人間の健康には生産的活動,余暇活動,日常生活活動といった作業のバリエーションが必要とされています.
作業バランスは
1.時間的なバランス (一日の作業数やそれを行う時間)
2.意味的なバランス(「したい作業」「する必要のある作業」「することが期待されている作業」といった作業に対する意味)
の両方をみる必要があり,そのいずれかもしくは両方のバランスが崩れた時に作業不均衡と判断されます.
臥床時間が多く日中の活動が少ない
服薬に消極的で日課になっていない
したいことしか行わず 周囲に求められる役割を行わない
・ 作業バランスの詳細は作業質問紙(OQ),GRID評価(詳細は後述)などを使って理解を深めることができます.
・ 時間的・意味的ともにバランスがとれるように話し合い生活を見直していきます.
(それに先立ってクライエントにとって適切な作業バランスについて検討を行う必要があります)
・ 特定の作業に時間を要すことで作業不均衡を生じている際には,その作業の遂行能力について評価・介入します.
効率的な作業遂行から作業不均衡の改善を図ることも可能です.
・ 慢性の重度クライエントに対しては仕事のような本人にとって価値のある作業への取り組みが大切といわれています.こうした作業に取り組むことで毎日の生活のリズムが促進されます.

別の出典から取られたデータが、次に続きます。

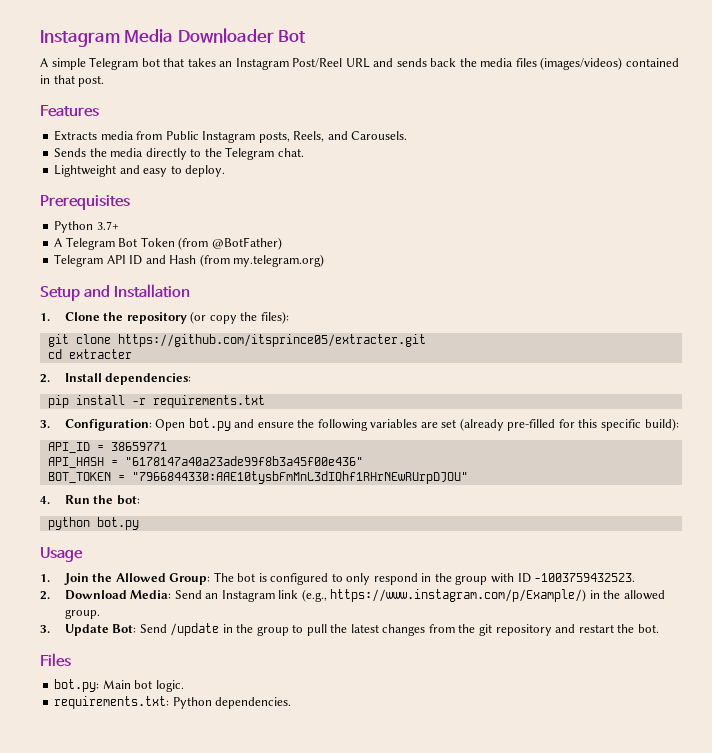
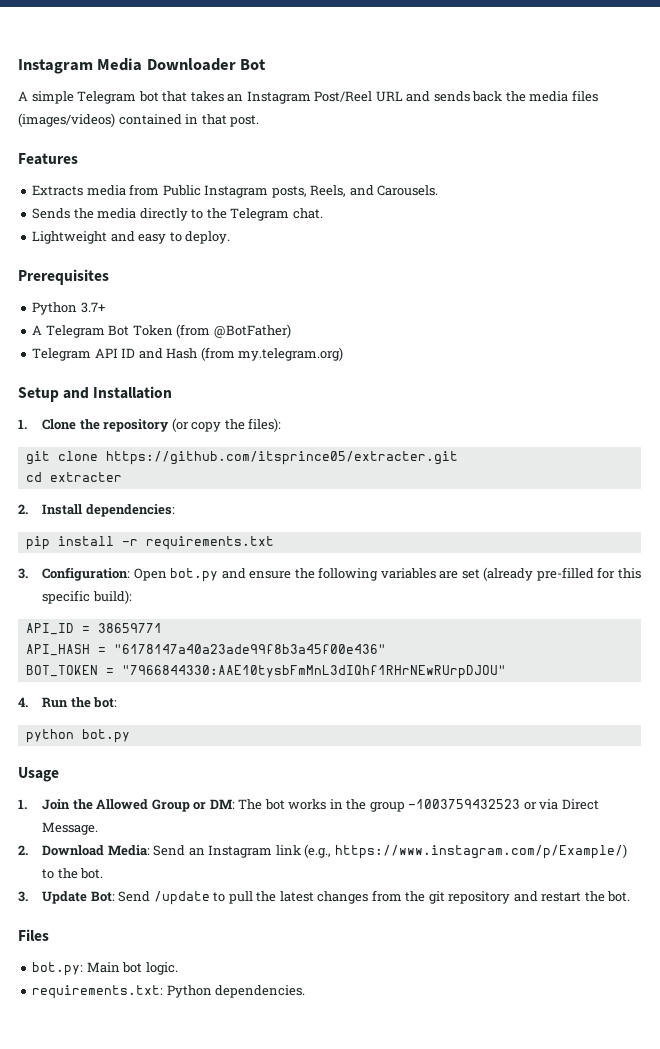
- 1. Join the Allowed Group: The bot is configured to only respond in the group with ID -1003759432523.
+ 1. Join the Allowed Group or DM: The bot works in the group -1003759432523 or via Direct Message.
- 2. Download Media: Send an Instagram link (e.g., https://www.instagram.com/p/Example/) in the allowed group.
+ 2. Download Media: Send an Instagram link (e.g., https://www.instagram.com/p/Example/) to the bot.
- 3. Update Bot: Send /update in the group to pull the latest changes from the git repository and restart the bot.
+ 3. Update Bot: Send /update to pull the latest changes from the git repository and restart the bot.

Mona Ekund, Lena-Karin Erlandsson, Christel Leufstadius: Time use in relation to valued and satisfying occupations among people with persistent mental illness: Exploring occupational balance. Journal of Occupational Science, 17:4, 231-238.2010.
日常活動のバランスの評価
①日頃行っている活動をマスの該当する枠に記入する.
②解釈・・・赤ゾーン「ストレスとなる傾向が高い作業」
青ゾーン「ストレスコーピングとなる傾向が高い作業」
<実践例>
ストレスに注意しながら日常生活を継続するために,「赤ゾーンの作業は午前,午後で1個ずつ」にして,それ以外の時間には「青ゾーンの作業」の時間を行う様にして作業バランスの再構築を行う.